The Aplastic Anaemia Trust (AAT) is a small national health charity, the only one in the UK, fighting for better support for a vulnerable and overlooked group of patients, suffering from aplastic anaemia (AA), a rare bone marrow failure disease. We receive no Government funding, relying purely on fundraising to do our work.
Aplastic Anaemia (AA) is a life-threatening illness of the immune system with 80% chance of survival. In AA, the immune system attacks the bone marrow, destroying stem cells and halting the production of all blood cells - red, white and platelets. Currently there are around 5000 families affected by Aplastic Anaemia in the UK, with 100-150 people diagnosed annually in England.

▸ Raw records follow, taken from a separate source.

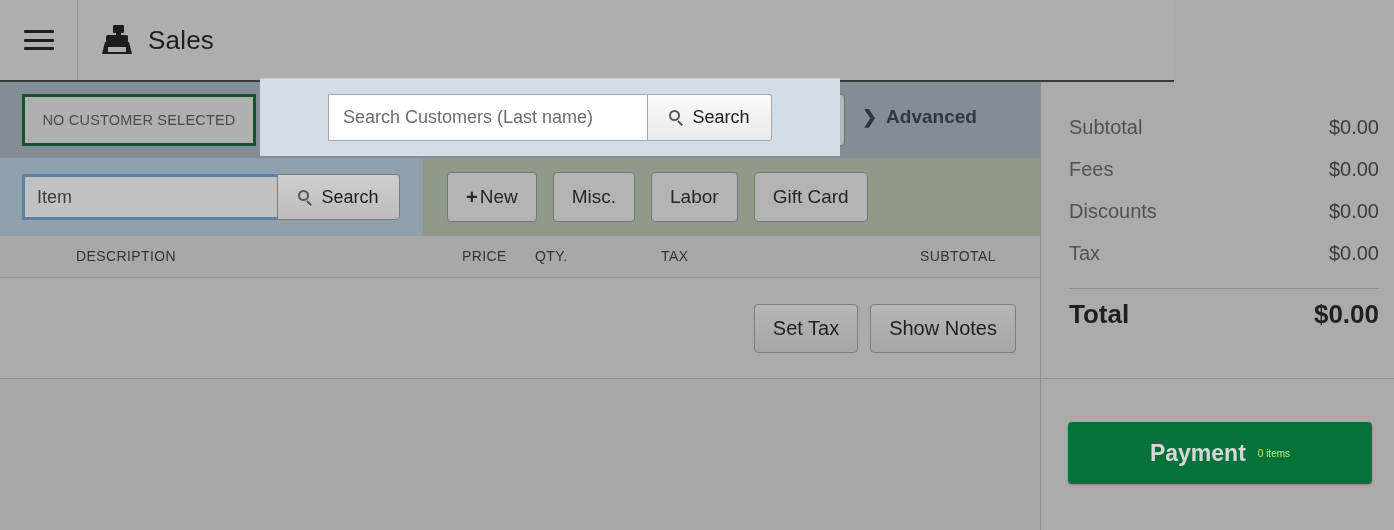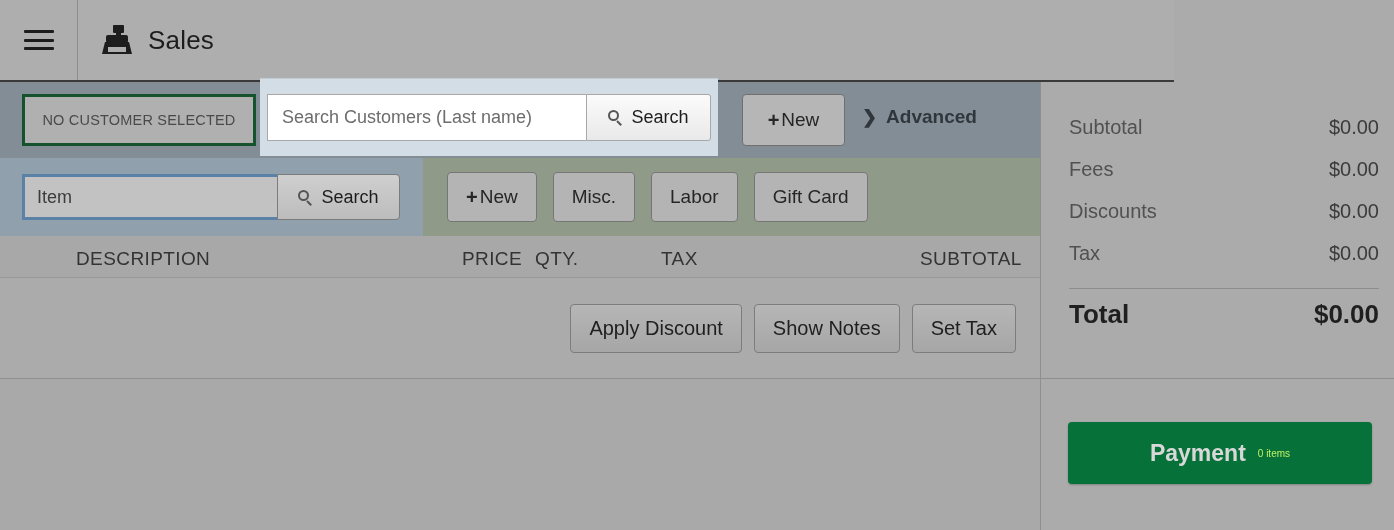--- a/index.html
+++ b/index.html
@@ -44,21 +44,21 @@
   .no-customer {
     margin-left: 22px;
     width: 234px; height: 52px;
     background: #b0b0b0;
     border: 3px solid #14532d;
     color: #4a4a4a;
     font-size: 14.5px; letter-spacing: .2px;
     display: flex; align-items: center; justify-content: center;
   }
   .cust-search-spotlight {
-    position: absolute; left: 260px; top: 78px; width: 458px; height: 78px;
+    position: absolute; left: 260px; top: 78px; width: 580px; height: 78px;
     background: #d3dde5;
     border-top: 1px solid #c3ccd2;
     display: flex; align-items: center; justify-content: center;
     z-index: 5;
   }
   .cust-search-group { display: flex; height: 47px; width: 444px; }
   .cust-search-input {
     flex: 1; background: #ffffff; border: 1px solid #a8a8a8; border-right: none;
     font-size: 18px; color: #6d6d6d; padding: 0 14px;
     display: flex; align-items: center;
@@ -123,21 +123,21 @@
     background: #b4b4b4; border: 1px solid #767676; border-radius: 4px;
     display: flex; align-items: center; justify-content: center; gap: 2px;
     font-size: 19px; color: #262626;
   }
 
   
   .table-head {
     position: absolute; left: 0; top: 236px; width: 1040px; height: 42px;
     background: #a8a8a8;
     border-bottom: 1px solid #989898;
-    color: #333; font-size: 19px; letter-spacing: .4px;
+    color: #333; font-size: 14px; letter-spacing: .4px;
   }
   .th { position: absolute; top: 12px; }
   .th-desc { left: 76px; }
   .th-price { left: 462px; }
   .th-qty { left: 535px; }
   .th-tax { left: 661px; }
   .th-sub { left: 920px; }
 
   
   .order-actions {
@@ -273,23 +273,22 @@
 
   <div class="table-head">
     <div class="th th-desc">DESCRIPTION</div>
     <div class="th th-price">PRICE</div>
     <div class="th th-qty">QTY.</div>
     <div class="th th-tax">TAX</div>
     <div class="th th-sub">SUBTOTAL</div>
   </div>
 
   <div class="order-actions">
-    <div class="order-btn">Apply Discount</div>
+    <div class="order-btn">Set Tax</div>
     <div class="order-btn">Show Notes</div>
-    <div class="order-btn">Set Tax</div>
   </div>
 
   <div class="content-blank"></div>
 
   <div class="right-panel">
     <div class="totals">
       <div class="total-row">
         <span>Subtotal</span>
         <span class="val">$0.00</span>
       </div>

Our VISION is a world free from aplastic anaemia and allied rare bone marrow failures. Our mission is to enable vital research into the causes of aplastic anaemia and other rare bone marrow failures that ultimately leads to finding a cure, and to support everyone affected by them, so they can lead healthy and fulfilling lives.
(1) We provide a safe online community via a closed Facebook group that enables 24/7 empathetic peer-to-peer SUPPORT
(2) We provide people with reliable and up-to-date INFORMATION that answers practical and treatment-related questions
(3) We provide a HELPLINE that matches patients with individuals who share similar experiences
(4) We raise funds for RESEARCH so that treatment options are broadened and improved, and a cure - found.
(5) We raise AWARENESS of the rare disease directly, through national campaigns, such as Rare Disease UK and through our network of volunteers.